### What is expected:
Output, exactly as written, the lines below from the one that has "Unemployed Persons (Original), 1995-01: 600" through the one that has "2018: none -> 1.62"; nothing else, and no pictures.
########################################
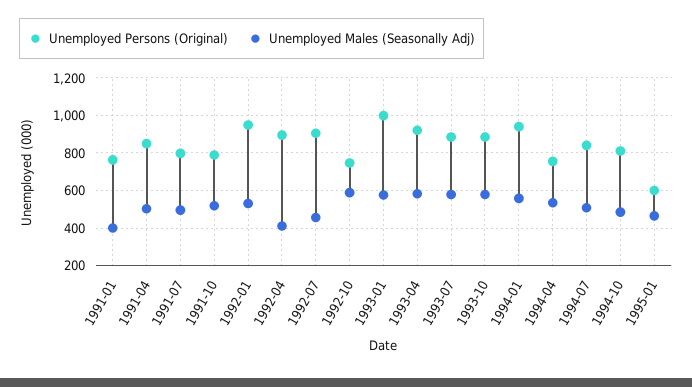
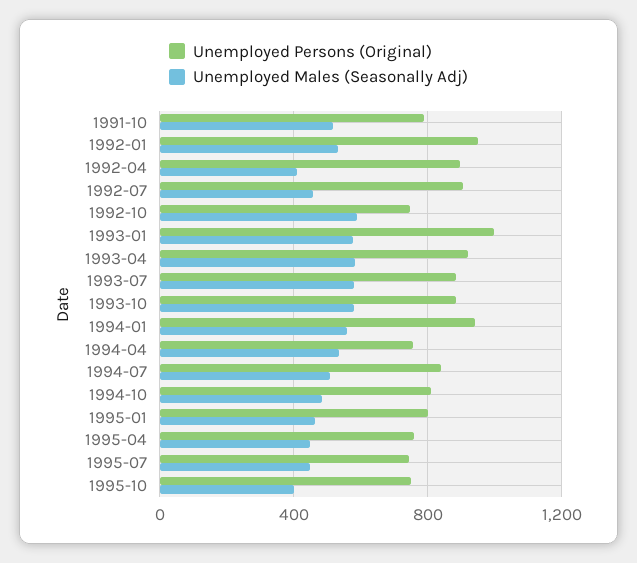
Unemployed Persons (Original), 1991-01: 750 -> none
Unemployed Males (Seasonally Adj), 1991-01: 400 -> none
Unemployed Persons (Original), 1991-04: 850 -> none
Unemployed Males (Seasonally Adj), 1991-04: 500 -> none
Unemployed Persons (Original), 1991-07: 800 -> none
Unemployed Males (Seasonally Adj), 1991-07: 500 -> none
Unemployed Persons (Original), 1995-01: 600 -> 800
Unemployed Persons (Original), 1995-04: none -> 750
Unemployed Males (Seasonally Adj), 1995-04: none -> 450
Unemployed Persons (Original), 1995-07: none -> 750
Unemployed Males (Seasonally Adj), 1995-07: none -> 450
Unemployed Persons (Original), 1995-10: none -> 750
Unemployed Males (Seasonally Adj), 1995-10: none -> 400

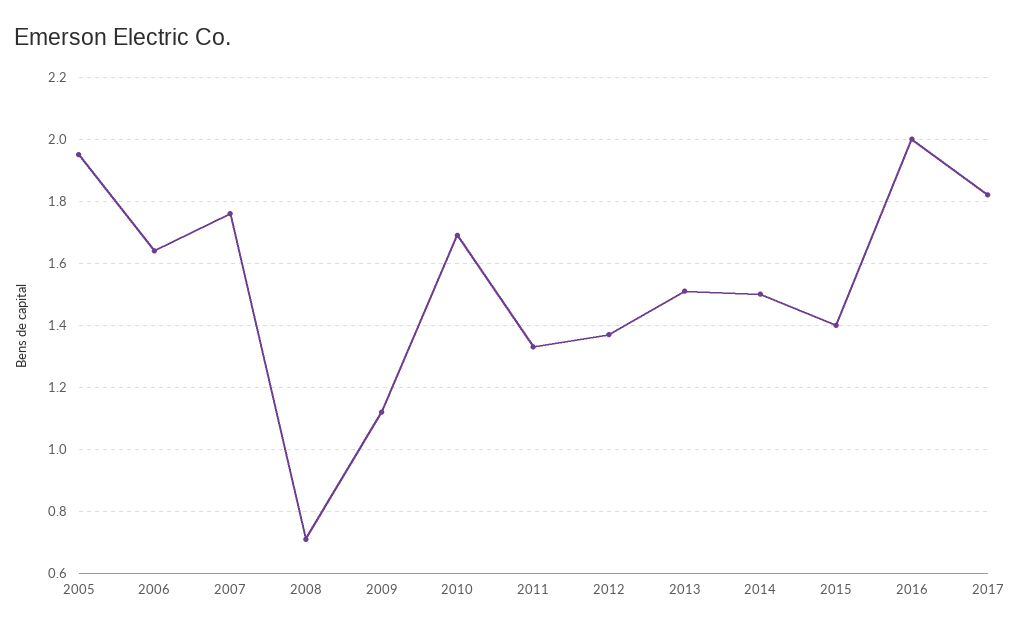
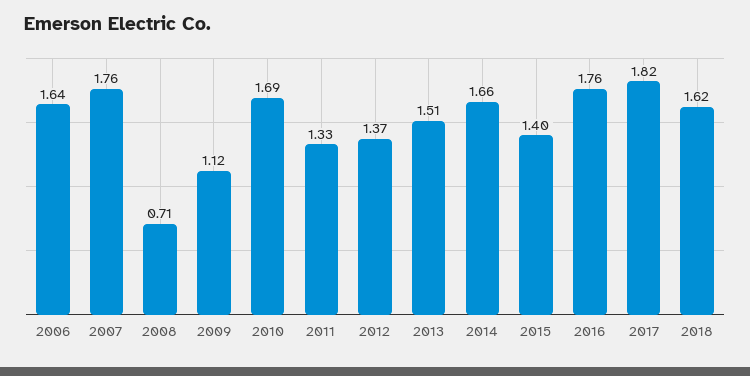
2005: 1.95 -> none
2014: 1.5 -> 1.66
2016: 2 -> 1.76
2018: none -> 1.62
########################################
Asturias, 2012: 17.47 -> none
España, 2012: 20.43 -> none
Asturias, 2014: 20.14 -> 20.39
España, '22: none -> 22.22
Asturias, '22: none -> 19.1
########################################
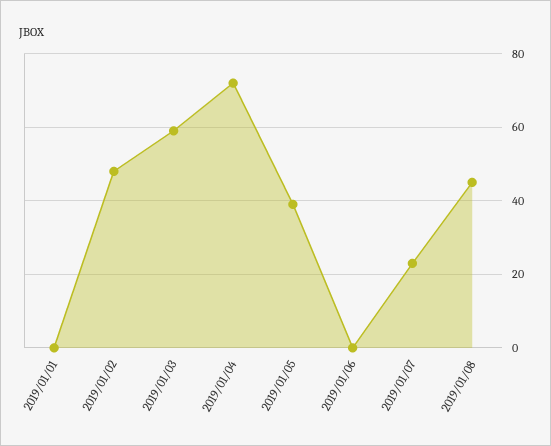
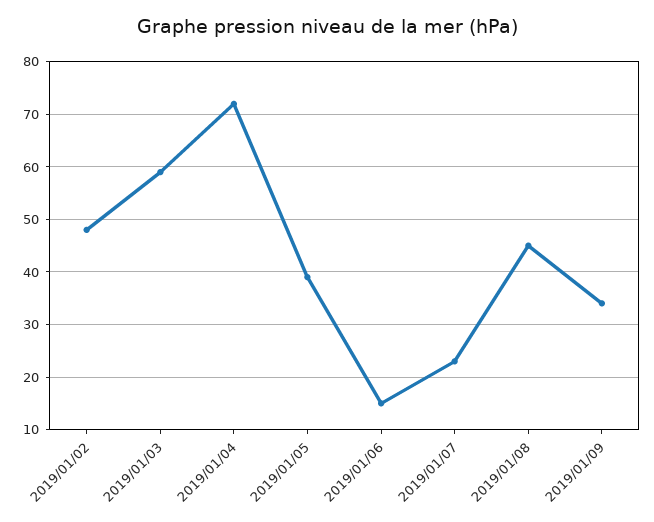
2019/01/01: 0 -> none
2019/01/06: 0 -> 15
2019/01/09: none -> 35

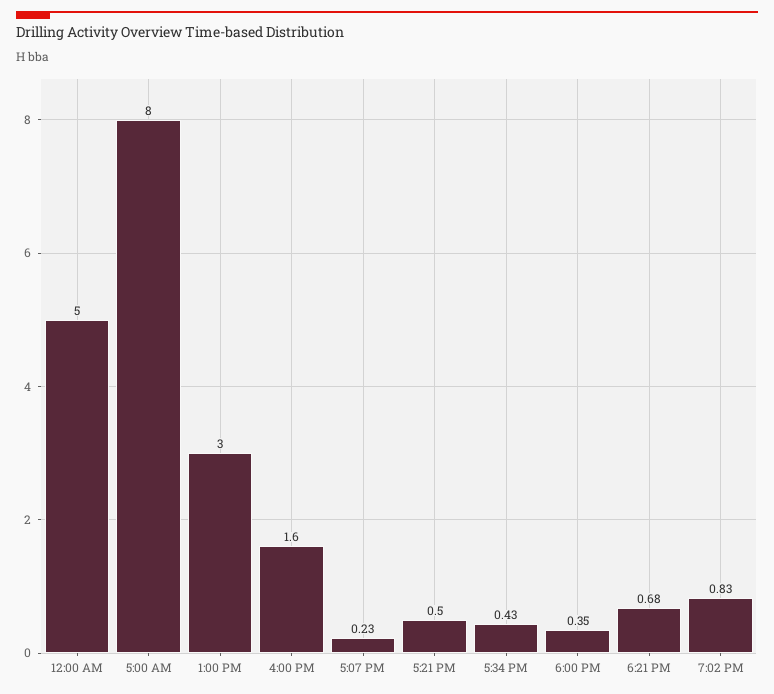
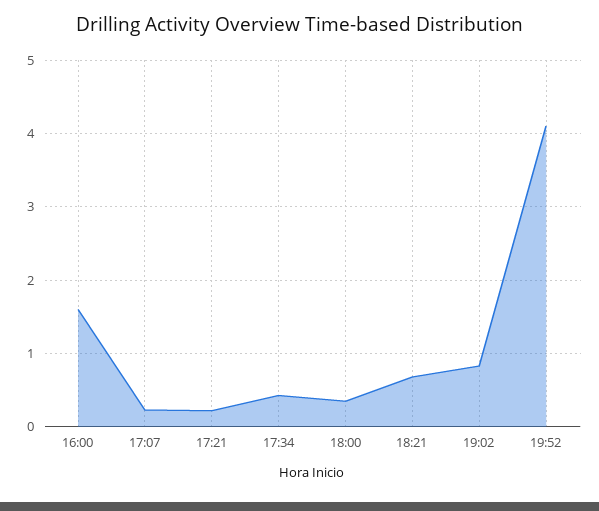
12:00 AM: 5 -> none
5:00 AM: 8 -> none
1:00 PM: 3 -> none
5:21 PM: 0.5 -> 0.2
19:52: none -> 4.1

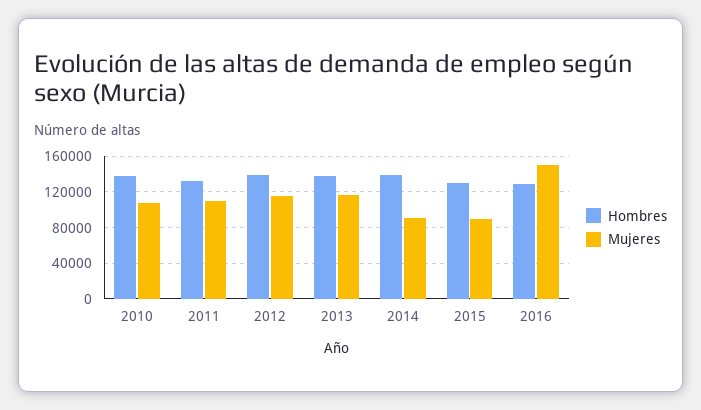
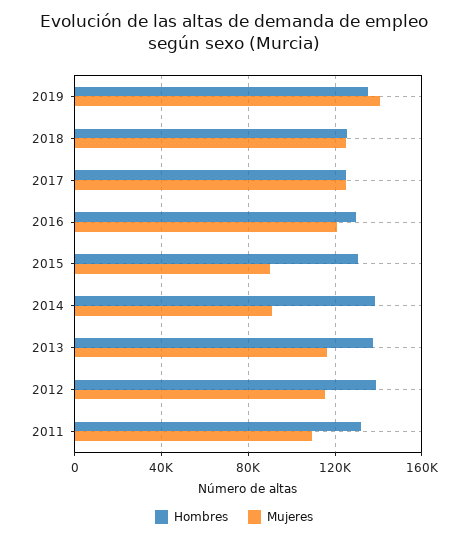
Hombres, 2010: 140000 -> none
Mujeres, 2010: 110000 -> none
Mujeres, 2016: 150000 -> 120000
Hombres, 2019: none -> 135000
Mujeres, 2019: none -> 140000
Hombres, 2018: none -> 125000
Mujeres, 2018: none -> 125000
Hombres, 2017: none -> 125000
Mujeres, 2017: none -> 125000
########################################
### Task response:
Unemployed Persons (Original), 1995-01: 600 -> 800
Unemployed Persons (Original), 1995-04: none -> 750
Unemployed Males (Seasonally Adj), 1995-04: none -> 450
Unemployed Persons (Original), 1995-07: none -> 750
Unemployed Males (Seasonally Adj), 1995-07: none -> 450
Unemployed Persons (Original), 1995-10: none -> 750
Unemployed Males (Seasonally Adj), 1995-10: none -> 400

2005: 1.95 -> none
2014: 1.5 -> 1.66
2016: 2 -> 1.76
2018: none -> 1.62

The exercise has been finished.